今月の言葉

今月の言葉(2021 年 7月)第192回 ジャムの法則

コロンビア大学の実験で分かった“ジャムの法則”という心理学の法則をご存じでしょうか?この実験はスーパーマーケットでジャムの試食販売を実施した際に、6種類のジャムを用意した場合と24種類のジャムを用意した場合で、どちらの方がより売れるかを検証し、種類の多さと販売の関係を調査したものです。

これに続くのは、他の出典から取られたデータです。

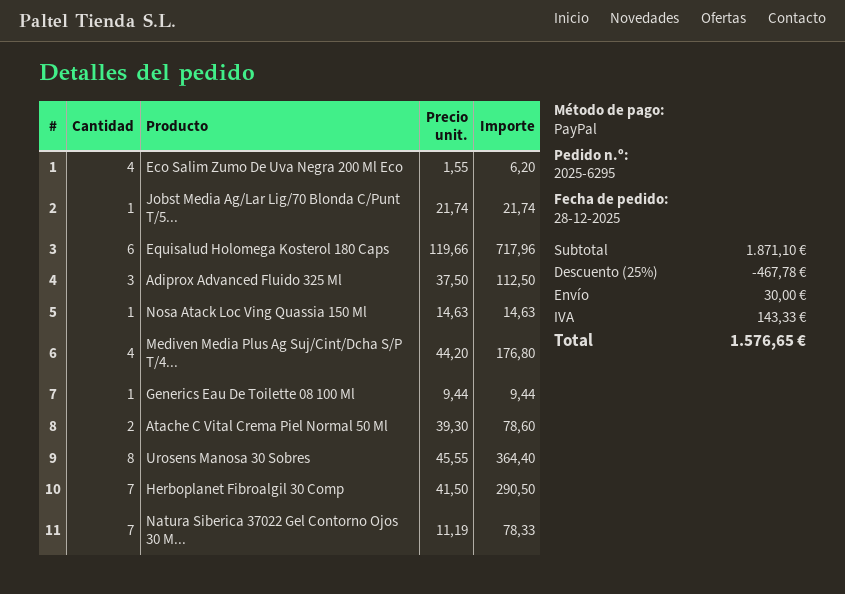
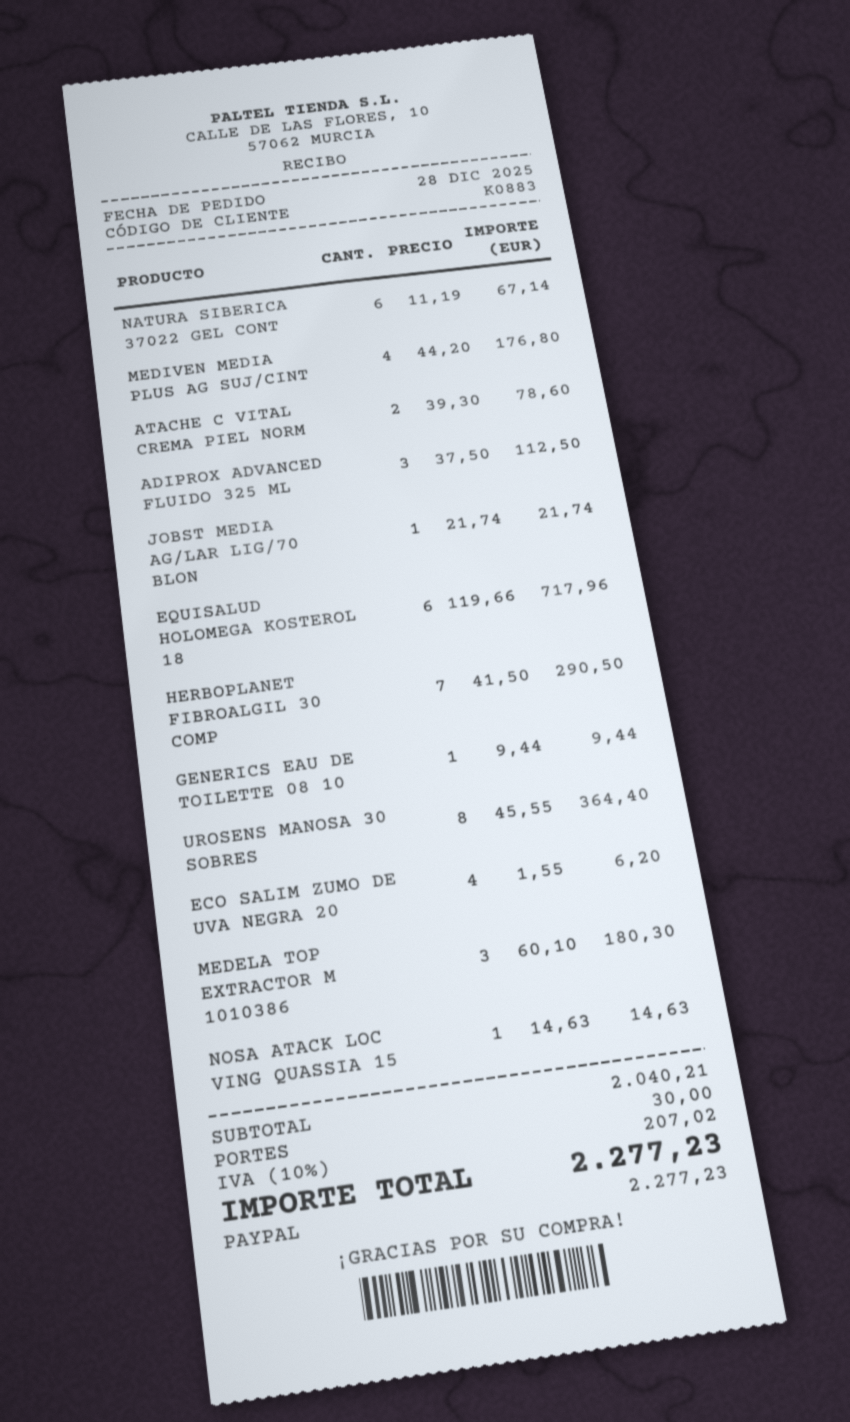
Natura Siberica 37022 Gel Contorno Ojos 30 M...: 7 x 11.19 = 78.33 -> 6 x 11.19 = 67.14
MEDELA TOP EXTRACTOR M 1010386: none -> 3 x 60.10 = 180.30
subtotal: 1871.10 -> 2040.21
discount: 25% = 467.78 -> none
tax: 143.33 -> 207.02
total: 1576.65 -> 2277.23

結果は、24種類の場合では試食した人の3%しか購入しませんでしたが、一方6種類の場合ではなんと30%の人が購入しました。この実験より分かったことは、人は選択肢が多すぎると「選択しない」という選択をする傾向がある、ということでした。身近な例を挙げると、昼食時にお店のメニューに20種類の料理が書かれていると「どれにしよう?・・・」と選ぶのに一苦労してしまいます。仮にその中からランチメニューとして5種類が抽出されていれば、比較的選びやすくなることが想像できます。

選択の問題とは話が逸れるかもしれませんが、誰かに何かお願いをする場合、一度にたくさんの依頼があると、人はうんざりして「一つもやらない」ということにもなりかねません。またそうでないにしても抜けが生じやすくなるでしょう。また組織において一度にたくさんの指針を掲げる場合、頭から抜け落ちてしまう可能性があります。日常生活の中では上記のような事象は少なからず生じると思います。そんな時こそ“ジャムの法則“を思い出し、試しに選択肢を減らしてみる、やるべき事を減らしてみるのもいいかもしれません。

豊かになった現代社会には、膨大な量のモノや情報が溢れています。私自身も「選択しない」状態を作らないよう、選択肢を絞るためにも、本当に必要なモノや情報の選定を進めていきたいと思います。